THE TASK | Look for the line containing "tax: 5% = 305.47 -> 5% = 316.78" in the records below. Then output it and all the lines that follow, exactly and without any others.

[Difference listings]
_ _ _

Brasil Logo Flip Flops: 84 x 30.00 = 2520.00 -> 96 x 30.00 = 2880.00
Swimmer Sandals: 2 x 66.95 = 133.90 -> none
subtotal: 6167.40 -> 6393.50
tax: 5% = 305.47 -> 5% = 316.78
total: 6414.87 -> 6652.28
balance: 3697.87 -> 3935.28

_ _ _

ANSWER BELOW |
tax: 5% = 305.47 -> 5% = 316.78
total: 6414.87 -> 6652.28
balance: 3697.87 -> 3935.28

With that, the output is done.